WASHINGTON, mercredi 2 juillet 2025 (RHINEWS) — Le secrétaire d’État Marco Rubio a annoncé ce lundi la fin des missions opérationnelles de l’Agence des États-Unis pour le développement international (USAID), qui sera désormais privée de ses prérogatives en matière de gestion de l’aide étrangère. « Cette ère d’inefficacité sanctionnée par le gouvernement est officiellement terminée », a déclaré le secrétaire d’État dans un communiqué intitulé Rendre à l’aide étrangère sa grandeur, publié sur le site officiel du Département d’État américain.

Désormais, l’aide extérieure des États-Unis sera administrée directement par le Département d’État, dans une logique de centralisation stratégique et de redéfinition des priorités à l’aune de la doctrine America First. « À partir du 1er juillet, l’USAID cessera officiellement de mettre en œuvre l’aide étrangère », a affirmé Marco Rubio, soulignant que les projets sélectionnés devront impérativement servir « les intérêts de notre pays » et être « alignés sur les politiques de l’administration ».

Ce revirement s’inscrit dans le cadre d’un vaste audit conduit sous l’administration Trump, qui a examiné des milliers de programmes et plus de 715 milliards de dollars de dépenses d’aide étrangère depuis la fin de la guerre froide. Selon Rubio, le constat est accablant : l’USAID aurait échoué à générer des résultats concrets, alors même qu’elle a disposé de « décennies et d’un budget quasi-infini pour faire progresser l’influence américaine ». Il accuse l’agence d’avoir « créé, aux frais du contribuable, un complexe industriel d’ONG à l’échelle mondiale » tout en produisant peu d’effets positifs.

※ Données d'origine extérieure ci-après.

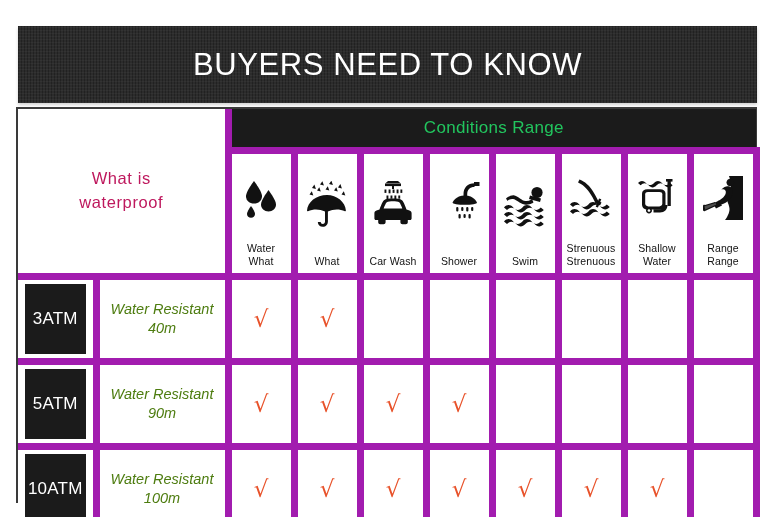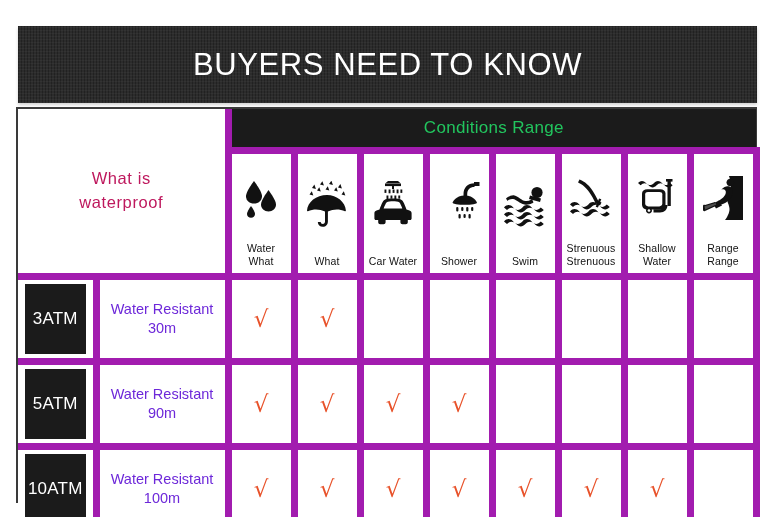--- a/index.html
+++ b/index.html
@@ -279,7 +279,7 @@
                 </g>
               </svg>
             </div>
-            <div class="icon-caption">Car Water</div>
+            <div class="icon-caption">Car Wash</div>
           </div>
         </td>
 

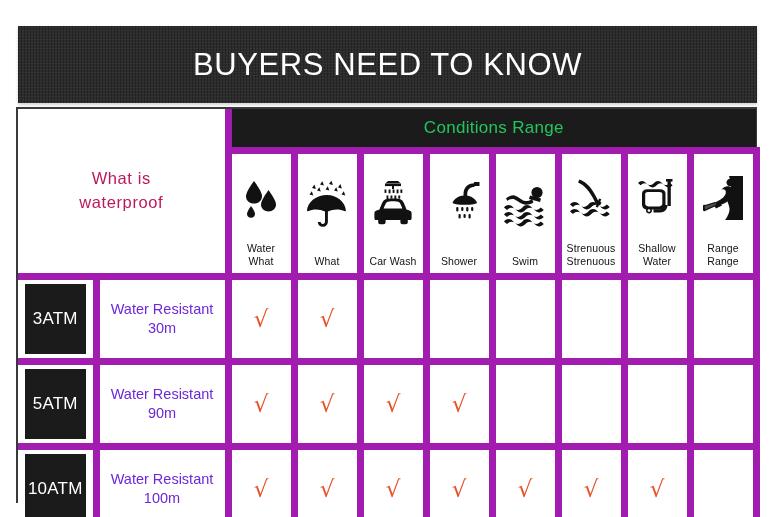--- a/index.html
+++ b/index.html
@@ -161,8 +161,9 @@
   .desc-text {
     font-size: 14.5px;
     line-height: 1.3;
-    color: #6d28d9;
-    font-family: "Liberation Sans", sans-serif;
+    color: #4d7c0f;
+    font-family: "Liberation Sans", sans-serif;
+    font-style: italic;
   }
 
   

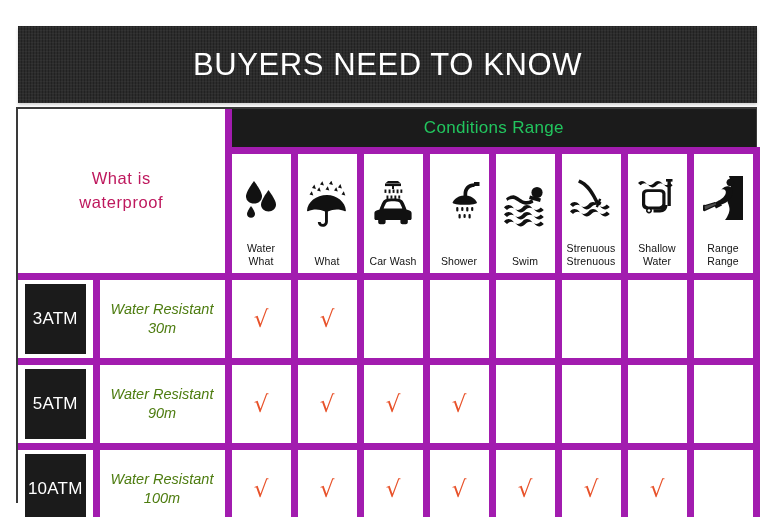--- a/index.html
+++ b/index.html
@@ -403,7 +403,7 @@
         <td class="desc-cell">
           <div class="desc-text">
             <span>Water Resistant</span><br>
-            <span>30m</span>
+            <span>40m</span>
           </div>
         </td>
         <td class="cell-yes"><span class="check">√</span></td>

Dans ce communiqué sans précédent, le secrétaire d’État cite plusieurs chiffres pour étayer la décision. Depuis 1991, les pays d’Afrique subsaharienne auraient reçu 165 milliards de dollars d’aide, mais n’auraient voté qu’à 29 % avec les États-Unis à l’ONU en 2023, un taux qualifié de « plus bas du monde ». Il souligne aussi que les plus de 89 milliards de dollars versés au Moyen-Orient et en Afrique du Nord n’ont pas permis d’inverser la tendance anti-américaine, et que les 9,3 milliards envoyés à Gaza et en Cisjordanie « ont suscité des griefs plutôt que de la gratitude ».

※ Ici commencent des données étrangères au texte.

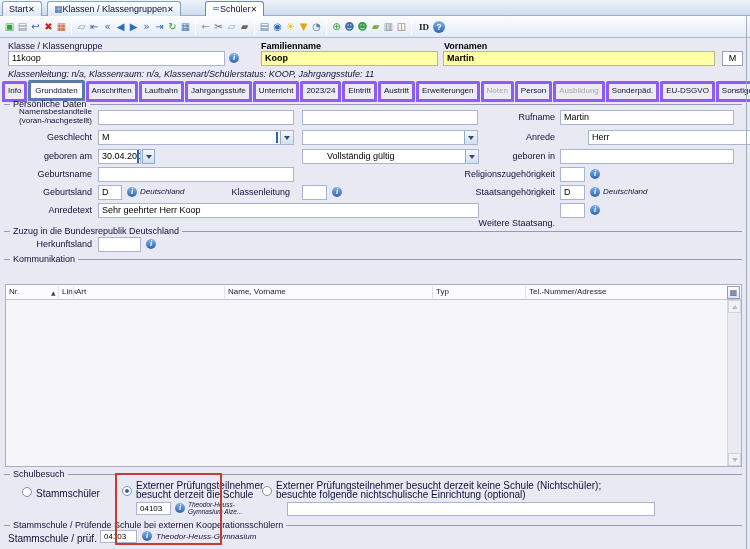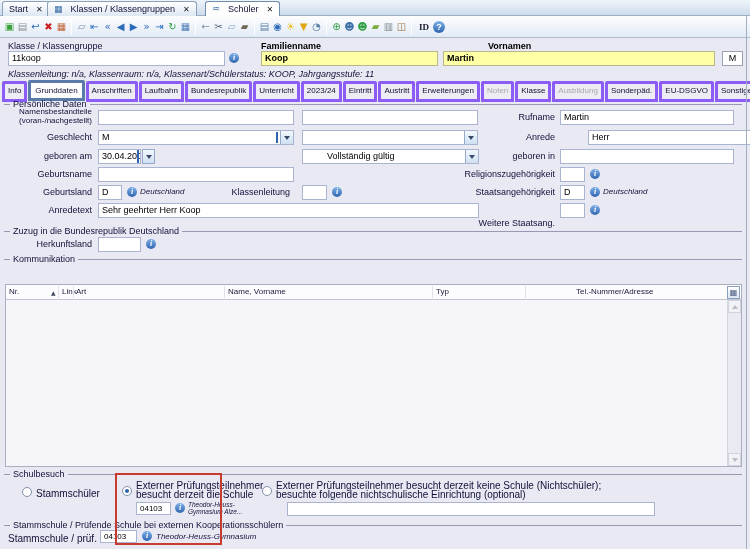--- a/index.html
+++ b/index.html
@@ -11,7 +11,7 @@
   
   .wtabbar{position:absolute;left:0;top:0;width:750px;height:16px;
            background:linear-gradient(#eef4fa,#cfdcec);border-bottom:1px solid #9ab0c8;}
-  .wtab{position:absolute;top:1px;height:15px;display:inline-flex;align-items:center;gap:8px;
+  .wtab{position:absolute;top:1px;height:15px;display:inline-flex;align-items:center;gap:0;
         padding:1px 6px;background:linear-gradient(#ffffff,#dde8f3);border:1px solid #8aa0b8;
         border-bottom:none;border-radius:3px 3px 0 0;font-size:9px;white-space:nowrap;}
   .wtab.active{background:#ffffff;border-color:#6e8cac;}

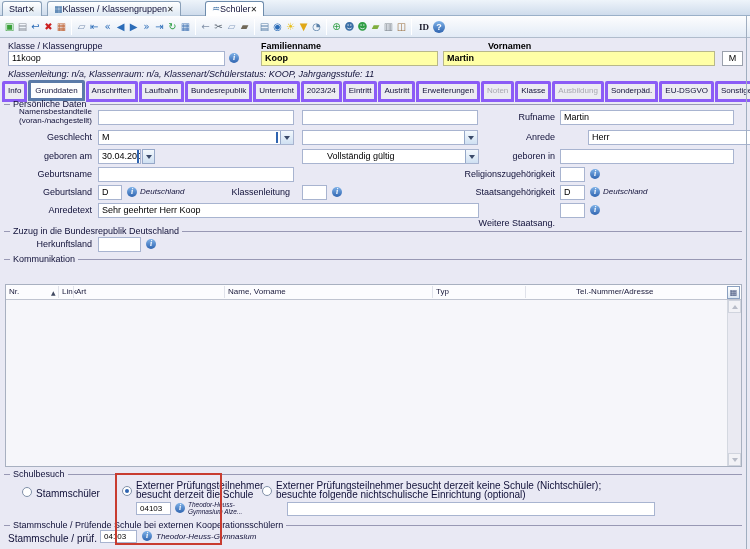--- a/index.html
+++ b/index.html
@@ -166,7 +166,7 @@
 
   <div class="lbl" style="left:8px;top:41px;">Klasse / Klassengruppe</div>
   <div class="lbl b" style="left:261px;top:41px;">Familienname</div>
-  <div class="lbl b" style="left:444px;top:41px;margin-left:44px;">Vornamen</div>
+  <div class="lbl b" style="left:444px;top:41px;">Vornamen</div>
   <div class="lbl" style="left:726px;top:41px;padding-left:38px;">m/w</div>
 
   <div class="inp" style="left:8px;top:51px;width:217px;">11koop</div>

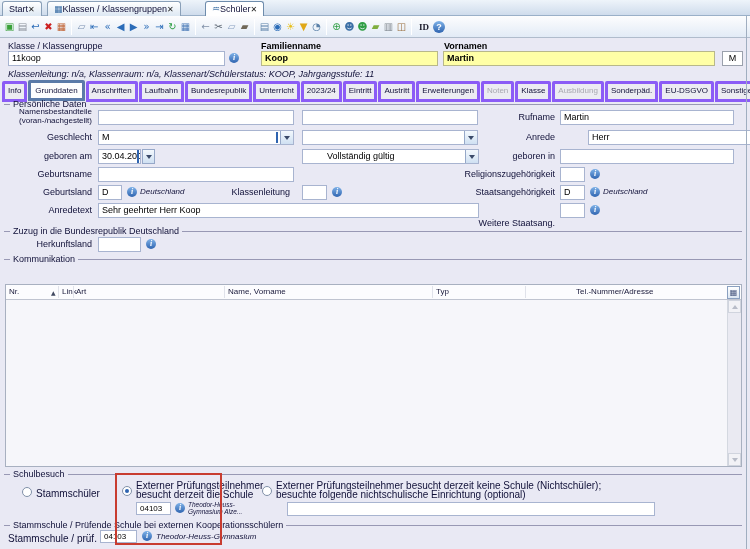--- a/index.html
+++ b/index.html
@@ -182,7 +182,7 @@
       <span class="ptab active">Grunddaten</span>
       <span class="ptab">Anschriften</span>
       <span class="ptab">Laufbahn</span>
-      <span class="ptab">Bundesrepublik</span>
+      <span class="ptab">Jahrgangsstufe</span>
       <span class="ptab">Unterricht</span>
       <span class="ptab">2023/24</span>
       <span class="ptab">Eintritt</span>

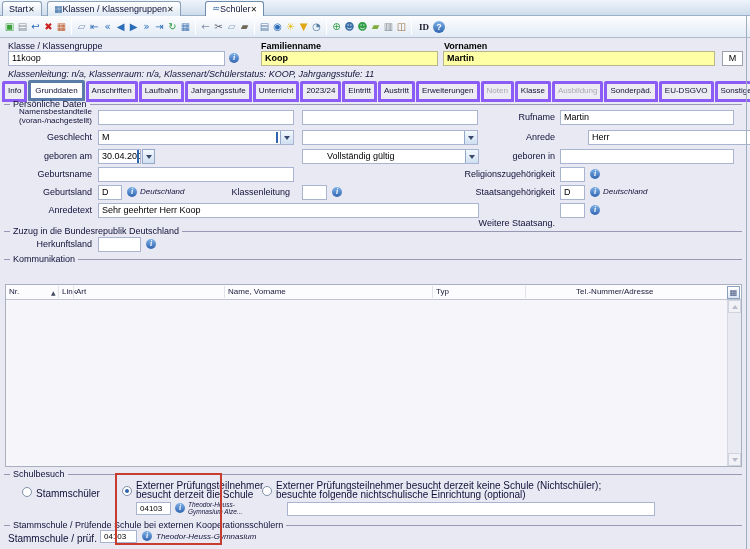--- a/index.html
+++ b/index.html
@@ -189,7 +189,7 @@
       <span class="ptab">Austritt</span>
       <span class="ptab">Erweiterungen</span>
       <span class="ptab disabled">Noten</span>
-      <span class="ptab">Klasse</span>
+      <span class="ptab">Person</span>
       <span class="ptab disabled">Ausbildung</span>
       <span class="ptab">Sonderpäd.</span>
       <span class="ptab">EU-DSGVO</span>

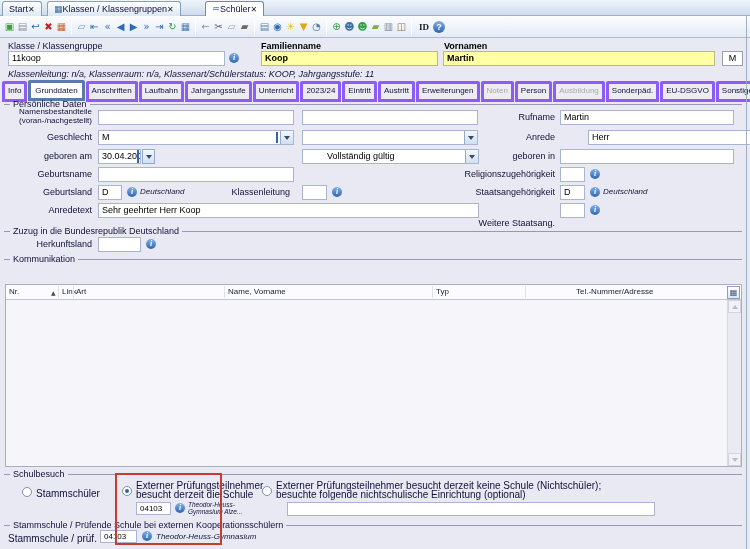--- a/index.html
+++ b/index.html
@@ -288,7 +288,7 @@
       <span class="colsep" style="left:426px;"></span>
       <span class="th" style="left:430px;">Typ</span>
       <span class="colsep" style="left:519px;"></span>
-      <span class="th" style="left:523px;margin-left:47px;">Tel.-Nummer/Adresse</span>
+      <span class="th" style="left:523px;">Tel.-Nummer/Adresse</span>
       <span class="cornerbtn">▦</span>
     </div>
     <div class="vscroll">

Le communiqué critique vertement l’orientation idéologique supposée de l’USAID, accusée d’avoir soutenu des causes « anti-américaines », telles que « la diversité, équité et inclusion (DEI) mondiale », la censure, ou encore des « opérations de changement de régime » dans des pays tiers. Rubio dénonce également la présence d’ONG « en cheville avec la Chine communiste » et d’autres « adversaires géopolitiques ». « Là où il y avait autrefois un arc-en-ciel de logos non identifiables sur l’aide vitale, il y aura désormais un symbole reconnaissable : le drapeau américain », affirme-t-il, promettant de recentrer la communication sur le rôle direct des États-Unis.

Le nouveau modèle mis en place, selon Rubio, s’éloigne de la logique caritative et adopte une philosophie basée sur le commerce, l’investissement et l’autonomie des pays bénéficiaires. « Les Américains ne devraient pas payer des impôts pour financer des gouvernements défaillants dans des pays lointains », écrit-il. Il assure que l’aide sera désormais « ciblée, limitée dans le temps », et dirigée vers les États qui démontrent leur capacité à résoudre leurs propres problèmes. Un accent particulier sera mis sur la catalysation de capitaux privés, notamment d’origine américaine, et sur la simplification des procédures bureaucratiques.

Le texte cite également des témoignages recueillis par des diplomates américains auprès de ressortissants africains et latino-américains. « Un Zambien a dit aux diplomates américains qu’il serait plus utile d’apprendre à pêcher que d’être approvisionné en poisson », rapporte le secrétaire d’État. Une Éthiopienne aurait exprimé sa préférence pour « des investissements à bénéfices mutuels » plutôt que pour « l’aide unilatérale ».

Enfin, Rubio présente cette réforme comme un outil de lutte contre le modèle chinois d’aide au développement, qu’il qualifie d’« exploiteur ». « Ce modèle nous placera dans une position plus forte pour contrer le modèle d’aide de la Chine et promouvoir nos intérêts stratégiques dans des régions clés du monde », soutient-il.

Marco Rubio, ancien sénateur républicain de Floride, a prêté serment comme 72e secrétaire d’État des États-Unis le 21 janvier 2025. Sa nomination a été saluée par la Maison-Blanche comme un retour à une diplomatie « offensive, réaliste et sans complexe ».